88 S.Ct. 1477, 20 L.Ed.2d 522

Bloom

v.

Illinois

No. 52

United States Supreme Court

May 20, 1968

Argued January 16-17, 1968

CERTIORARI TO THE SUPREME COURT OF ILLINOIS

Syllabus

Petitioner was convicted in Illinois of criminal contempt and sentenced to 24 months' imprisonment for willfully petitioning to admit to probate a will falsely prepared and executed after the putative testator's death. His request for a jury trial was refused by the trial court. The Illinois Supreme Court affirmed his conviction.

Held:

1. In view of the holdings in United States v. Barnett, 376 U.S. 681 (1964); Cheff v. Schnackenberg, 384 U.S. 373 (1966), and Duncan v. Louisiana, ante, p. 145, the broad rule that all criminal contempts can be constitutionally tried without a jury is reexamined. Pp. 195-198.

2. Criminal contempt is a crime in every essential respect; serious criminal contempts are so nearly like other serious crimes that they are subject to the Constitution's jury trial provisions, and only petty contempts may be tried without honoring demands for trial by jury.
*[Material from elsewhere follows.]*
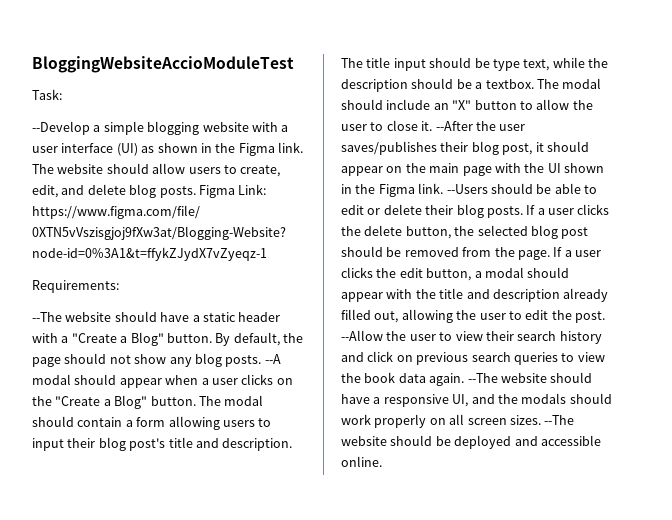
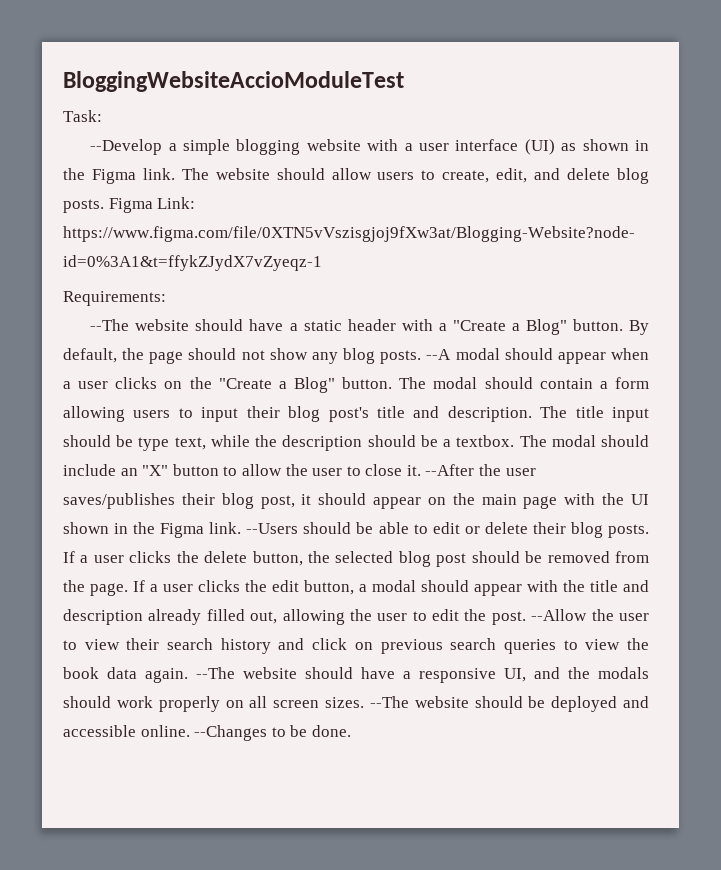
+ --Changes to be done.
The progression of legislative and judicial restrictions on the unfettered power to try contempts summarily reflects this identity, and underlines the need to extend traditional protections to trials for serious contempts. Pp. 201-210.

3. To the extent that summary punishment for criminal contempts preserves the dignity, effectiveness and efficiency of the judicial process, those interests are outweighed by the need to provide the defendant charged with a serious criminal contempt with all the procedural protections deemed fundamental to our judicial system. The power to commit for civil contempt and to punish petty criminal contempts summarily is unaffected. Pp. 208-210.

4. When the legislature has not expressed a judgment as to the seriousness of an offense by fixing a maximum penalty, the best evidence as to the seriousness of the offense is the penalty actually imposed. Accordingly, petitioner, sentenced to a two-year prison term, was constitutionally entitled to a jury trial. See Duncan v. Louisiana, supra. Pp. 210-211.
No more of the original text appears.